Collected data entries

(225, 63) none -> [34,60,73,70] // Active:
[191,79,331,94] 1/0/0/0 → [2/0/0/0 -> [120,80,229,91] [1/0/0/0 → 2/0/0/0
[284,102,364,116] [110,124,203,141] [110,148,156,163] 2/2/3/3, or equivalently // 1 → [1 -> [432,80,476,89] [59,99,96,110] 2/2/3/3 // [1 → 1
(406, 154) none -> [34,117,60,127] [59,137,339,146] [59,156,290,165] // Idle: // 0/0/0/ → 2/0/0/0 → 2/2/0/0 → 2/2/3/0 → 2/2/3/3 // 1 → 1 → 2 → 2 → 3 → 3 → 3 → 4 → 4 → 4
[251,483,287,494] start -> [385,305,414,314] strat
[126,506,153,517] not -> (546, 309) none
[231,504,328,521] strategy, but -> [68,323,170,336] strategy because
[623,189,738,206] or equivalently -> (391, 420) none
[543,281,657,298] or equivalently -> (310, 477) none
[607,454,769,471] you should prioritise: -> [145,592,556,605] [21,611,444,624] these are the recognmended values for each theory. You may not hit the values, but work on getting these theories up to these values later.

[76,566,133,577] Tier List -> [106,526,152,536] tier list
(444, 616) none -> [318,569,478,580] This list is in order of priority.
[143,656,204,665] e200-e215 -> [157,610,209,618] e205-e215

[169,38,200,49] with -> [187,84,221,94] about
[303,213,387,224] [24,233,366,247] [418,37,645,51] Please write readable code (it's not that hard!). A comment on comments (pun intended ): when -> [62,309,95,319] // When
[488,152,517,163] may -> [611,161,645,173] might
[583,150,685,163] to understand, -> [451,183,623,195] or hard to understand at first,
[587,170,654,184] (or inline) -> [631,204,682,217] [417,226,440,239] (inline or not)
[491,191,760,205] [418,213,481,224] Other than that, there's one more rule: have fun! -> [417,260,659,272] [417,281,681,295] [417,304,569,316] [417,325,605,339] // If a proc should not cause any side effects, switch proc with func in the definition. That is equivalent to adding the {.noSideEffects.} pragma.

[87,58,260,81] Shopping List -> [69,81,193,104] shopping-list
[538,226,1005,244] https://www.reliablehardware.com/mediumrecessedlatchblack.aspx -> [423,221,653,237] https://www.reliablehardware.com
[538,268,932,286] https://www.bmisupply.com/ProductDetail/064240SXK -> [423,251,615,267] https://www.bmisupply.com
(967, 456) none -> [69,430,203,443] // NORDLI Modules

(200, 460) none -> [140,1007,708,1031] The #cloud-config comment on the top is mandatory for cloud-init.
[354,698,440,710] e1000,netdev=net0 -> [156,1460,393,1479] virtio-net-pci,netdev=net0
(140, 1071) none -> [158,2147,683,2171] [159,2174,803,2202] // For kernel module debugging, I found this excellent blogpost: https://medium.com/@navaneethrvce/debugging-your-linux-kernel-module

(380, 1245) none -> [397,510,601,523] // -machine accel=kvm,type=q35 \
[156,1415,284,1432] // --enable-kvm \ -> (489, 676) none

Exercise instructions.
Write the records out precisely, omitting nothing.

Answer below.
(225, 63) none -> [34,60,73,70] // Active:
[191,79,331,94] 1/0/0/0 → [2/0/0/0 -> [120,80,229,91] [1/0/0/0 → 2/0/0/0
[284,102,364,116] [110,124,203,141] [110,148,156,163] 2/2/3/3, or equivalently // 1 → [1 -> [432,80,476,89] [59,99,96,110] 2/2/3/3 // [1 → 1
(406, 154) none -> [34,117,60,127] [59,137,339,146] [59,156,290,165] // Idle: // 0/0/0/ → 2/0/0/0 → 2/2/0/0 → 2/2/3/0 → 2/2/3/3 // 1 → 1 → 2 → 2 → 3 → 3 → 3 → 4 → 4 → 4
[251,483,287,494] start -> [385,305,414,314] strat
[126,506,153,517] not -> (546, 309) none
[231,504,328,521] strategy, but -> [68,323,170,336] strategy because
[623,189,738,206] or equivalently -> (391, 420) none
[543,281,657,298] or equivalently -> (310, 477) none
[607,454,769,471] you should prioritise: -> [145,592,556,605] [21,611,444,624] these are the recognmended values for each theory. You may not hit the values, but work on getting these theories up to these values later.

[76,566,133,577] Tier List -> [106,526,152,536] tier list
(444, 616) none -> [318,569,478,580] This list is in order of priority.
[143,656,204,665] e200-e215 -> [157,610,209,618] e205-e215

[169,38,200,49] with -> [187,84,221,94] about
[303,213,387,224] [24,233,366,247] [418,37,645,51] Please write readable code (it's not that hard!). A comment on comments (pun intended ): when -> [62,309,95,319] // When
[488,152,517,163] may -> [611,161,645,173] might
[583,150,685,163] to understand, -> [451,183,623,195] or hard to understand at first,
[587,170,654,184] (or inline) -> [631,204,682,217] [417,226,440,239] (inline or not)
[491,191,760,205] [418,213,481,224] Other than that, there's one more rule: have fun! -> [417,260,659,272] [417,281,681,295] [417,304,569,316] [417,325,605,339] // If a proc should not cause any side effects, switch proc with func in the definition. That is equivalent to adding the {.noSideEffects.} pragma.

[87,58,260,81] Shopping List -> [69,81,193,104] shopping-list
[538,226,1005,244] https://www.reliablehardware.com/mediumrecessedlatchblack.aspx -> [423,221,653,237] https://www.reliablehardware.com
[538,268,932,286] https://www.bmisupply.com/ProductDetail/064240SXK -> [423,251,615,267] https://www.bmisupply.com
(967, 456) none -> [69,430,203,443] // NORDLI Modules

(200, 460) none -> [140,1007,708,1031] The #cloud-config comment on the top is mandatory for cloud-init.
[354,698,440,710] e1000,netdev=net0 -> [156,1460,393,1479] virtio-net-pci,netdev=net0
(140, 1071) none -> [158,2147,683,2171] [159,2174,803,2202] // For kernel module debugging, I found this excellent blogpost: https://medium.com/@navaneethrvce/debugging-your-linux-kernel-module

(380, 1245) none -> [397,510,601,523] // -machine accel=kvm,type=q35 \
[156,1415,284,1432] // --enable-kvm \ -> (489, 676) none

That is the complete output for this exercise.